In the ever-changing world of dairy farming, we find ourselves in the midst of a perfect storm. We are under immense stress as we face a multitude of challenges that have seemed to come upon us all at once. From distressingly low milk prices due to oversupply, weak domestic and global demand, to drought conditions for many of us, as well as the inability to find reliable help, our resiliency is being tested like never before.
We can’t help but worry about the prices we receive for our milk. The market’s unpredictable nature combined with global supply and imbalances have caused a steady decline in price, with spot loads of milk being sold at $8, $10, and even $12 under class, leaving us struggling to make ends meet. In the past couple of weeks, things seem to have been improving slightly, but there is obviously no guarantee that this improvement will continue.
We rely heavily on skilled and dedicated help to support us in our daily tasks. However, finding good help has become a hurdle. Most of us grew up on farms, and the long hours and physically demanding work without weekends off is something to which we are accustomed. However, that is not always the case with those that are looking to work on a dairy farm. The scarcity of qualified workers forces us to take on additional responsibilities, stretching our already limited time and energy.
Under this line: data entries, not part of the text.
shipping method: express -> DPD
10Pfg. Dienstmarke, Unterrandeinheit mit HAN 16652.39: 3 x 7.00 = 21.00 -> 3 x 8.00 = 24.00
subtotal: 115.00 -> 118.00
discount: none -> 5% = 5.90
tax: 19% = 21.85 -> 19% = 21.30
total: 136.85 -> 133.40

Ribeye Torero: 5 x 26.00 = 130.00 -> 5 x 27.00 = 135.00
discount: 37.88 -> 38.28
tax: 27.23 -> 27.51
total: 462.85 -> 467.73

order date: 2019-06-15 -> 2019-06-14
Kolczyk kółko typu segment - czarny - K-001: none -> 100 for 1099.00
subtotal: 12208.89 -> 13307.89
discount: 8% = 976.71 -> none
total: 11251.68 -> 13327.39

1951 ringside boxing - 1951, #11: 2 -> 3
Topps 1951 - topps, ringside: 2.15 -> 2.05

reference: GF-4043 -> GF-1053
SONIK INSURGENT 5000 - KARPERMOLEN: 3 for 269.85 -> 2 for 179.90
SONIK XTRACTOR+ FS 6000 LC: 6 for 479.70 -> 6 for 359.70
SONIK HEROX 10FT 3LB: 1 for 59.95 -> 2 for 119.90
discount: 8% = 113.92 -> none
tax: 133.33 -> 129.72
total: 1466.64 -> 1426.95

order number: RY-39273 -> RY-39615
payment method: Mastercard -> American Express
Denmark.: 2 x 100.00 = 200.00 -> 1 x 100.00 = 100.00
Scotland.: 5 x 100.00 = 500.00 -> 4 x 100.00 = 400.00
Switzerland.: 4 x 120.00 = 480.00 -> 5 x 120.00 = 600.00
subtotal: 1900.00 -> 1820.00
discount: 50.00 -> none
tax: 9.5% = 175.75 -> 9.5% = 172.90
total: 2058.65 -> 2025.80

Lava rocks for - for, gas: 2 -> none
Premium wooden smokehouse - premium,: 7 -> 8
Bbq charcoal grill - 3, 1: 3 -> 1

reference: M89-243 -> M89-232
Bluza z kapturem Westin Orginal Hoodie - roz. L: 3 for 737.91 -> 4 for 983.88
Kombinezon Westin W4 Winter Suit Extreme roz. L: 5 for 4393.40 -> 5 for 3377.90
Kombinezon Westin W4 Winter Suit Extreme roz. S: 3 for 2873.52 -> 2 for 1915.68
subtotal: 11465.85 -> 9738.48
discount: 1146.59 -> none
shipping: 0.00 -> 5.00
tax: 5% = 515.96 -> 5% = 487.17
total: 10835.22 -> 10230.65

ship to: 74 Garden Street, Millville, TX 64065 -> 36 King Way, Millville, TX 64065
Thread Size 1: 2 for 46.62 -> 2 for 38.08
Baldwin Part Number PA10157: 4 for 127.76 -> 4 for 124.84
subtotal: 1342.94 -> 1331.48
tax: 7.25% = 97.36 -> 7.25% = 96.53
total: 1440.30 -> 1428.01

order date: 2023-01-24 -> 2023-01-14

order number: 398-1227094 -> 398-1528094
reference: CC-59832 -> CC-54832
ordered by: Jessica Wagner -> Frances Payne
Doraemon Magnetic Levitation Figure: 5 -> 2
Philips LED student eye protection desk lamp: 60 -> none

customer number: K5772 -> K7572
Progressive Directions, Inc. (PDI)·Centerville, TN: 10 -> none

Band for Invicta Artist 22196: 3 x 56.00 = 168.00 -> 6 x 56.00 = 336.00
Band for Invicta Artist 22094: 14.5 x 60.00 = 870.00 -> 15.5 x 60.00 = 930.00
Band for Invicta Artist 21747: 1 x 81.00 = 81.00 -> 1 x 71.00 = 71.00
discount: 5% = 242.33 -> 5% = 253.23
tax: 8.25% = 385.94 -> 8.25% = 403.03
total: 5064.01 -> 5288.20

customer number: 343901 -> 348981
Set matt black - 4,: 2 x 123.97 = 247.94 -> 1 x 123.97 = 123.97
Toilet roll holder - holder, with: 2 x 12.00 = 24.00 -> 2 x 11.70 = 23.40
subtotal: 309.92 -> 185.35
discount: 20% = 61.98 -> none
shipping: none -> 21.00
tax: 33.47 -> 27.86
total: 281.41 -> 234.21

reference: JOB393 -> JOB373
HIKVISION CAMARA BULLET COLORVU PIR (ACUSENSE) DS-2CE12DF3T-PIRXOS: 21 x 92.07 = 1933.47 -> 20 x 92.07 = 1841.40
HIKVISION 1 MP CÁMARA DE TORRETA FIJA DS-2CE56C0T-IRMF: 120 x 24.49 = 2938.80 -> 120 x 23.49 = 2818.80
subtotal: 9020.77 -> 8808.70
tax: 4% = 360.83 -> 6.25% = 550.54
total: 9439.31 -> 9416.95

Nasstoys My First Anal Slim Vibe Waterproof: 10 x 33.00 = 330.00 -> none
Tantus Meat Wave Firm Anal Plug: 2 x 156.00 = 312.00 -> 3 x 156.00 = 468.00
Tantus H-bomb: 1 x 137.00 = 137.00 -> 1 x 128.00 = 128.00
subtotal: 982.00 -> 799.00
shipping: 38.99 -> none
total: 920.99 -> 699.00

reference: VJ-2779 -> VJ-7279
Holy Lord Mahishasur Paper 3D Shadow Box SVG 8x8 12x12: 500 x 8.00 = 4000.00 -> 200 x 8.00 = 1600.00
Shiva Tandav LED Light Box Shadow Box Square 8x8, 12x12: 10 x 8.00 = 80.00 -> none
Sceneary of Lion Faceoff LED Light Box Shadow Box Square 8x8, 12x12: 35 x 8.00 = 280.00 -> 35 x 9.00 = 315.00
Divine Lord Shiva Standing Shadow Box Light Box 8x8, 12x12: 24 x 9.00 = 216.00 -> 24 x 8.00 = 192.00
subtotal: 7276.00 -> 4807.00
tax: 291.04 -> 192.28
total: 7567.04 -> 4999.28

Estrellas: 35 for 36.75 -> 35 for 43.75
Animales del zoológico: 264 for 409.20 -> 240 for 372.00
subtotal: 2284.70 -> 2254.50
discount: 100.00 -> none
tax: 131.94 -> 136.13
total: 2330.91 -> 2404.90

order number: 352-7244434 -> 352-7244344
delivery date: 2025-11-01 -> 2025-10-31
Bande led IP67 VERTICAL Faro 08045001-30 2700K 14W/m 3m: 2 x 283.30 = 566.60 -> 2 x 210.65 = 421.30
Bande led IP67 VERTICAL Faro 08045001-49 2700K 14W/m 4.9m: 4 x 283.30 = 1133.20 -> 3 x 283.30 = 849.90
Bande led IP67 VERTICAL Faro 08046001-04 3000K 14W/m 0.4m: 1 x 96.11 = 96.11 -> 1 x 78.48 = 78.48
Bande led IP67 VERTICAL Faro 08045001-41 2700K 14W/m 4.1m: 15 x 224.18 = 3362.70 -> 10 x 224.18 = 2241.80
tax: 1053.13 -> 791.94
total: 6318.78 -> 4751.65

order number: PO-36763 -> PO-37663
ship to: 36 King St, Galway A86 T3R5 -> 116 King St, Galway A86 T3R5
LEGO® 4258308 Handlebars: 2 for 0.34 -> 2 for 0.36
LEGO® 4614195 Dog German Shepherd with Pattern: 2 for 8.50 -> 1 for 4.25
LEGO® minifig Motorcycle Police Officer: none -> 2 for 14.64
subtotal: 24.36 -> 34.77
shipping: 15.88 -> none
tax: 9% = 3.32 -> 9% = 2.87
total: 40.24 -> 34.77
In addition to our labor challenges, we have cheese plants that are not able to operate at full capacity because they are not fully staffed. Each day a plant is closed is a day that loads of milk are not being sold and utilized, which adds to our problems. This drives prices down even further and has caused milk to be dumped throughout the Upper Midwest. Our milk marketing division, Family Dairies, has not dumped any milk but has been forced to sell at well under class price.
Nature hasn’t been kind to us lately. Depending on your location, drought conditions continue to affect our fields and pastures. Where I live in southeastern Wisconsin, the sporadic rains we have gotten have not been enough to significantly improve crop and pasture conditions. Feed costs are already one of our largest expenses, and we are waiting to see how this drought affects the markets and the cost of feed as a result.
The DMC program has been paying out and definitely has been a help this year. However – it does not reflect or take into account the dumping of milk or how much all our input costs have increased. The DMC program accounts for feed costs but hasn’t kept up with those changes. That is why it’s important that FarmFirst is advocating for changes in the DMC program, LGM and the DRP to make sure they work more effectively for dairy producers.
In the midst of these challenges, I often find myself questioning why we farmers continue doing what we do. I’m sure you have done the same. Especially when it seems as if we are being hit with one issue after another that affects our bottom line. However, amidst the stress and turmoil, there is one thing that remains constant: our resiliency. Farming isn’t merely a job for us; it’s a way of life ingrained in our identity. We draw strength from our connection to our land, our animals, and the communities we live in and serve. It is this passion that fuels us and keeps us going, even when the odds seem insurmountable. We tap into our resourcefulness, finding innovative ways to adapt and overcome the challenges that threaten our livelihoods. We persist because farming is what we know, what we do well, and we have the resilience to push forward. We will get through this together and learn from and support each other along the way. And that is something that should make us all proud.